What a lovely start to this sunny morning!!! I've been out communing with the robins, setting up a top-heavy fern that escaped its moorings last night, and just sitting out in my beautiful little "arbor room" that we carved out of a brushy old trashy section of the FAR back yard. It was overgrown to despair when we bought the house nine years ago, and it's just been sitting there, branching out and over and entertwining its sun-seeking limbs for all that time.

Chris had used a great corner of it for dumping the lawnmower clippings, and we were inclined to pick up sticks and limbs and any natural detritus and give them a quick Frisbee toss into the great nothingness. So, last year, I took a look at that good twenty feet of wasteland all across the back fence. I happened to be standing at the far end, and look upward and across, seeing the drape of the limbs and the natural curve of the roof, imagining what a lovely green-ceilinged room it would make, IF ONLY.

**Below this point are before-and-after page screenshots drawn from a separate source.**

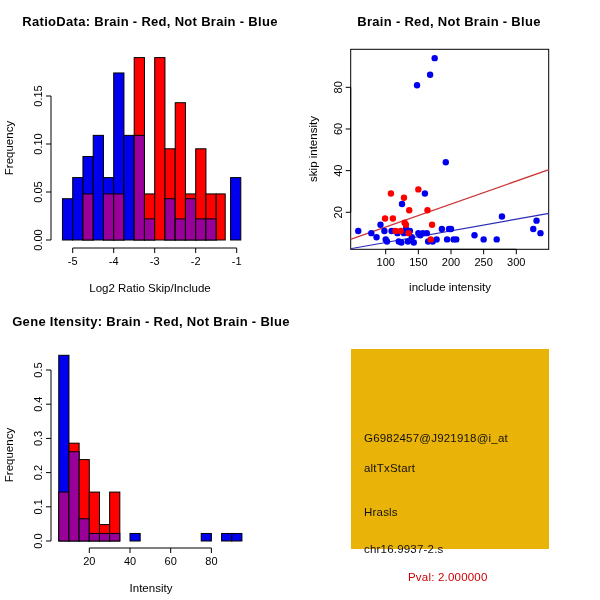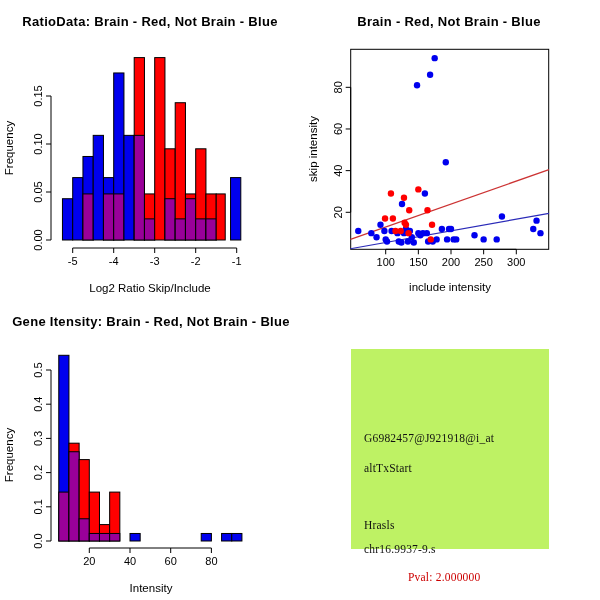--- a/index.html
+++ b/index.html
@@ -215,21 +215,21 @@
         <text x="42" y="104.19999999999999" text-anchor="middle" class="tick" transform="rotate(-90 42 104.19999999999999)">0.4</text>
         <line x1="51" y1="70" x2="46" y2="70" stroke="#000"></line>
         <text x="42" y="70" text-anchor="middle" class="tick" transform="rotate(-90 42 70)">0.5</text>
       </g>
       <text x="151" y="26" text-anchor="middle" class="title">Gene Itensity: Brain - Red, Not Brain - Blue</text>
       <text x="151" y="292" text-anchor="middle" class="axlab">Intensity</text>
       <text x="13" y="155" text-anchor="middle" class="axlab" transform="rotate(-90 13 155)">Frequency</text>
     </svg>
 
   <div id="panel-info">
-    <div class="info-box" id="info-box" style="background: #bef264; font-family: Liberation Serif, serif;">
+    <div class="info-box" id="info-box" style="background: #eab308;">
       <div class="info-line" style="top:83px">G6982457@J921918@i_at</div>
       <div class="info-line" style="top:113px">altTxStart</div>
-      <div class="info-line" style="top:170px">Hrasls</div>
-      <div class="info-line" style="top:194px">chr16.9937-9.s</div>
+      <div class="info-line" style="top:157px">Hrasls</div>
+      <div class="info-line" style="top:194px">chr16.9937-2.s</div>
       <div class="info-line" id="pval-line" style="top: 222px; color: rgb(204, 0, 0); padding-left: 44px;">Pval: 2.000000</div>
     </div>
   </div>
 </div>
 
 </body></html>

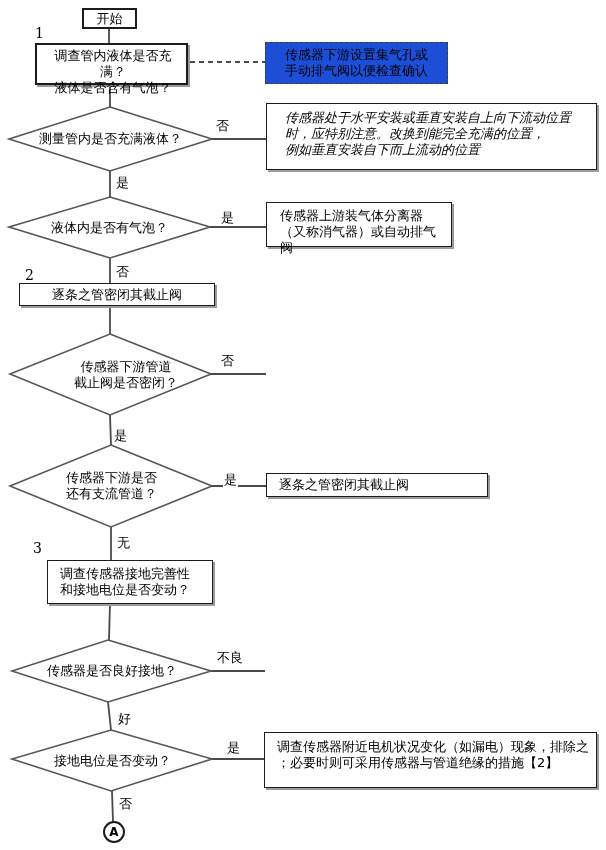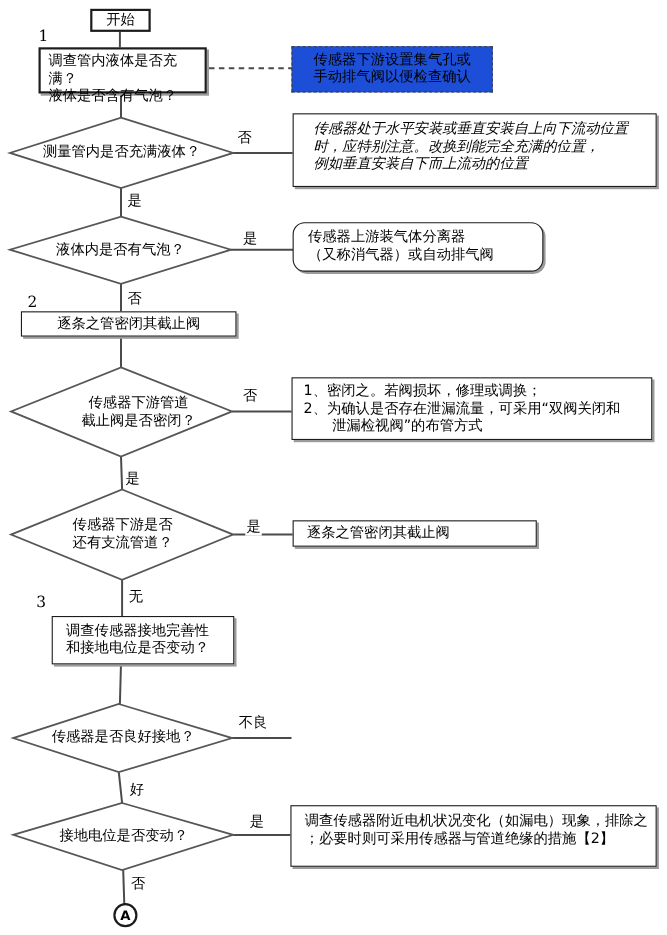--- a/index.html
+++ b/index.html
@@ -7,21 +7,21 @@
   .canvas {
     position:relative; width:606px; height:850px; background:#ffffff;
     font-family:"DejaVu Sans", sans-serif; color:#000; font-size:13px;
     line-height:16px; overflow:hidden;
   }
   svg.layer { position:absolute; left:0; top:0; }
   .box {
     position:absolute; background:#ffffff; border:1px solid #1c1c1c;
     box-shadow:2px 2px 0 #9b9b9b; white-space:pre-wrap;
   }
-  .thick { border-width:2px; }
+  .thick { border-width:2px;text-align:center; }
   .noshadow { box-shadow:none; }
   .dashedbox {
     position:absolute; background:#1d4ed8; border:1px dashed #3c3c3c;
     display:flex; align-items:center; justify-content:center;
     text-align:center; white-space:pre-wrap;
   }
   .center { display:flex; align-items:center; justify-content:center; text-align:right; }
   .vcenter { display:flex; align-items:center; }
   .dtext {
     position:absolute; display:flex; align-items:center; justify-content:center;
@@ -33,21 +33,21 @@
     position:absolute; left:103px; top:821px; width:22px; height:22px;
     border:2px solid #1c1c1c; border-radius:50%;
     display:flex; align-items:center; justify-content:center;
     font-size:12px; font-weight:bold; background:#fff;
   }
   
   .n-start    { left:82px;  top:8px;   width:55px;  height:21px; }
   .n-box1     { left:35px;  top:43px;  width:153px; height:42px; padding:3px 4px 0 7px; }
   .n-note1    { left:265px; top:42px;  width:183px; height:42px; }
   .n-box2     { left:266px; top:103px; width:331px; height:67px; padding:6px 4px 0 18px;font-style:italic; }
-  .n-box3     { left:266px; top:202px; width:228px; height:45px; padding:5px 4px 0 13px;border-radius:11px; }
+  .n-box3     { left:266px; top:202px; width:186px; height:45px; padding:5px 4px 0 13px; }
   .n-flow     { left:19px;  top:283px; width:196px; height:23px; }
   .n-box4     { left:265px; top:343px; width:328px; height:57px; padding:4px 4px 0 10px; }
   .n-box5     { left:266px; top:473px; width:222px; height:24px; padding-left:12px; }
   .n-ground   { left:32px;  top:560px; width:166px; height:44px; padding:5px 4px 0 12px;margin-left:15px; }
   .n-box6     { left:264px; top:641px; width:329px; height:57px; padding:4px 4px 0 10px; }
   .n-box7     { left:264px; top:732px; width:333px; height:56px; padding:6px 4px 0 12px; }
   .t-d1 { left:8px;  top:106px; width:205px; height:66px;text-align:right; }
   .t-d2 { left:8px;  top:196px; width:203px; height:63px; }
   .t-d3 { left:25px; top:333px; width:202px; height:83px; }
   .t-d4 { left:10px; top:444px; width:203px; height:84px; }
@@ -108,23 +108,20 @@
   <div class="box thick n-box1">调查管内液体是否充满？
 液体是否含有气泡？</div>
   <div class="dashedbox n-note1">传感器下游设置集气孔或
 手动排气阀以便检查确认</div>
   <div class="box n-box2">传感器处于水平安装或垂直安装自上向下流动位置
 时，应特别注意。改换到能完全充满的位置，
 例如垂直安装自下而上流动的位置</div>
   <div class="box n-box3">传感器上游装气体分离器
 （又称消气器）或自动排气阀</div>
   <div class="box center n-flow">逐条之管密闭其截止阀</div>
-  <div class="box n-box4">1、密闭之。若阀损坏，修理或调换；
-2、为确认是否存在泄漏流量，可采用“双阀关闭和
-　　泄漏检视阀”的布管方式</div>
   <div class="box vcenter n-box5">逐条之管密闭其截止阀</div>
   <div class="box n-ground">调查传感器接地完善性
 和接地电位是否变动？</div>
   <div class="box n-box7">调查传感器附近电机状况变化（如漏电）现象，排除之
 ；必要时则可采用传感器与管道绝缘的措施【2】</div>
 
   <div class="dtext t-d1">测量管内是否充满液体？</div>
   <div class="dtext t-d2">液体内是否有气泡？</div>
   <div class="dtext t-d3">传感器下游管道
 截止阀是否密闭？</div>

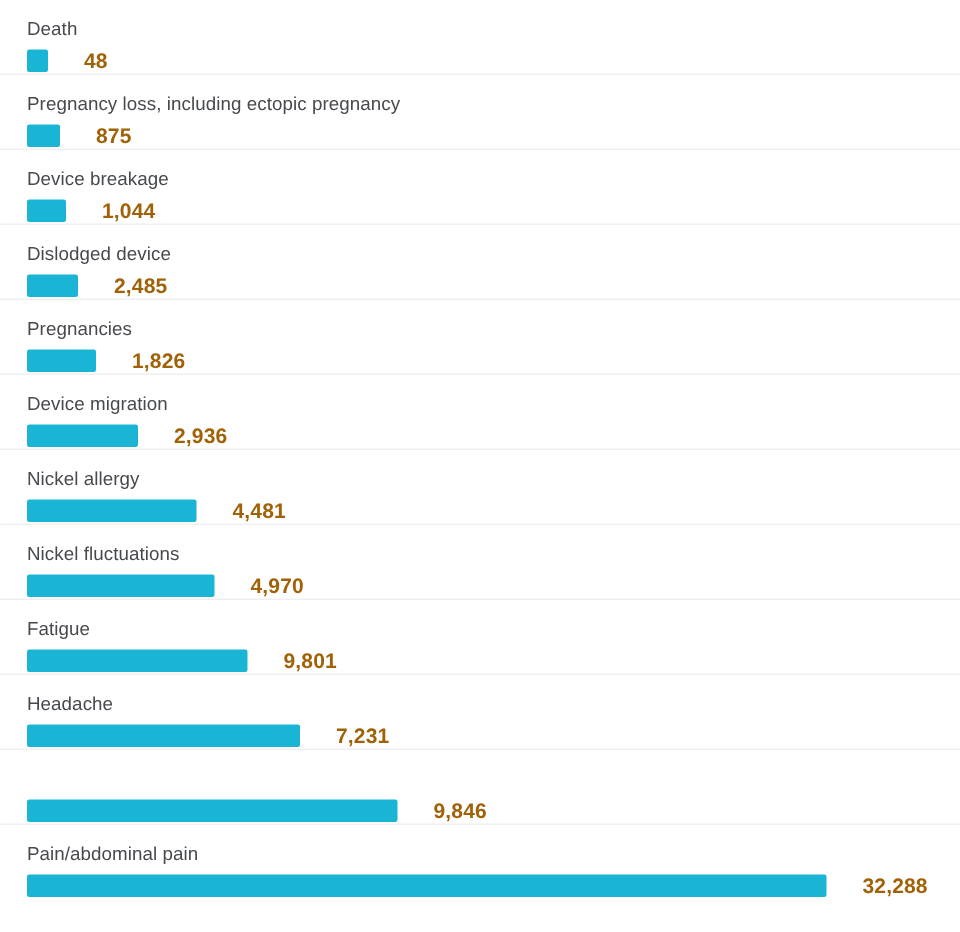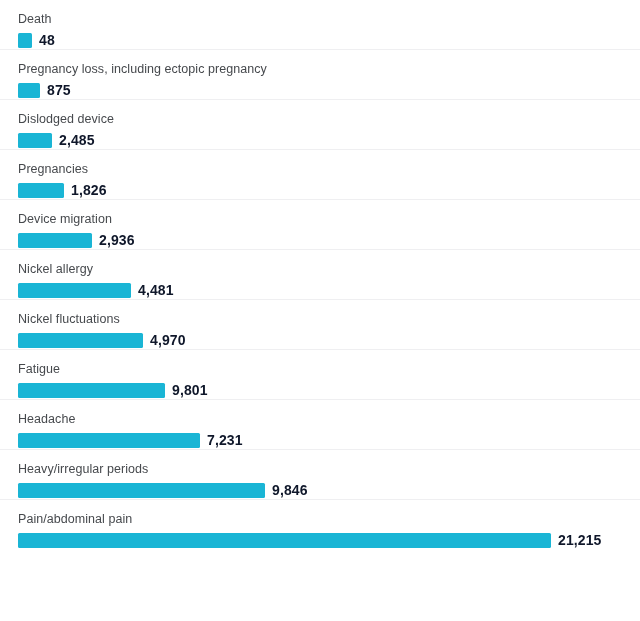--- a/index.html
+++ b/index.html
@@ -56,24 +56,24 @@
     align-items: center;
     width: 620px;
   }
   .bar {
     height: 15px;
     background: #1ab5d5;
     border-radius: 1.5px;
     flex: 0 0 auto;
   }
   .bar-value {
-    margin-left: 7px;
+    margin-left: 24px;
     font-size: 14px;
     font-weight: bold;
-    color: #0f172a;
+    color: #a16207;
     white-space: nowrap;
     letter-spacing: 0.1px;
     line-height: 15px;
   }
 </style>
 </head>
 <body>
 
 <div id="chart-root">
   <div class="chart-rows">
@@ -82,20 +82,27 @@
         <div class="bar-line">
           <div class="bar" style="width: 14px; background: rgb(26, 181, 213);"></div>
           <div class="bar-value">48</div>
         </div>
       </div>
       <div class="chart-row">
         <div class="row-label">Pregnancy loss, including ectopic pregnancy</div>
         <div class="bar-line">
           <div class="bar" style="width: 22px; background: rgb(26, 181, 213);"></div>
           <div class="bar-value">875</div>
+        </div>
+      </div>
+      <div class="chart-row">
+        <div class="row-label">Device breakage</div>
+        <div class="bar-line">
+          <div class="bar" style="width: 26px; background: rgb(26, 181, 213);"></div>
+          <div class="bar-value">1,044</div>
         </div>
       </div>
       <div class="chart-row">
         <div class="row-label">Dislodged device</div>
         <div class="bar-line">
           <div class="bar" style="width: 34px; background: rgb(26, 181, 213);"></div>
           <div class="bar-value">2,485</div>
         </div>
       </div>
       <div class="chart-row">
@@ -134,27 +141,26 @@
         </div>
       </div>
       <div class="chart-row">
         <div class="row-label">Headache</div>
         <div class="bar-line">
           <div class="bar" style="width: 182px; background: rgb(26, 181, 213);"></div>
           <div class="bar-value">7,231</div>
         </div>
       </div>
       <div class="chart-row">
-        <div class="row-label">Heavy/irregular periods</div>
         <div class="bar-line">
           <div class="bar" style="width: 247px; background: rgb(26, 181, 213);"></div>
           <div class="bar-value">9,846</div>
         </div>
       </div>
       <div class="chart-row">
         <div class="row-label">Pain/abdominal pain</div>
         <div class="bar-line">
           <div class="bar" style="width: 533px; background: rgb(26, 181, 213);"></div>
-          <div class="bar-value">21,215</div>
+          <div class="bar-value">32,288</div>
         </div>
       </div>
     </div>
 </div>
 
 </body></html>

And so, this year, before all the GREEN took over with a vengeance (and it was a long time a-comin' as we had freezes til the end of April) we got out there with the lopping shears and cut and lopped and sweated and cleared it out three pickups full, taken to the nice people who convert all that unwanted yard stuff to beautiful mulch.

So now, we have a long tunnely affair, swaying green and sweet overhead, with a dozen nice hostas in a cleared section at one end---great rocks from all our travels scattered about amongst them, and a fairy or two fetchingly peeping out from between. We'd bought a nice pile of yellow bricks at a yard sale---they had them stacked in the front yard with all sorts of stuff for sale sitting on them, and we said "How Much?" and hauled them home.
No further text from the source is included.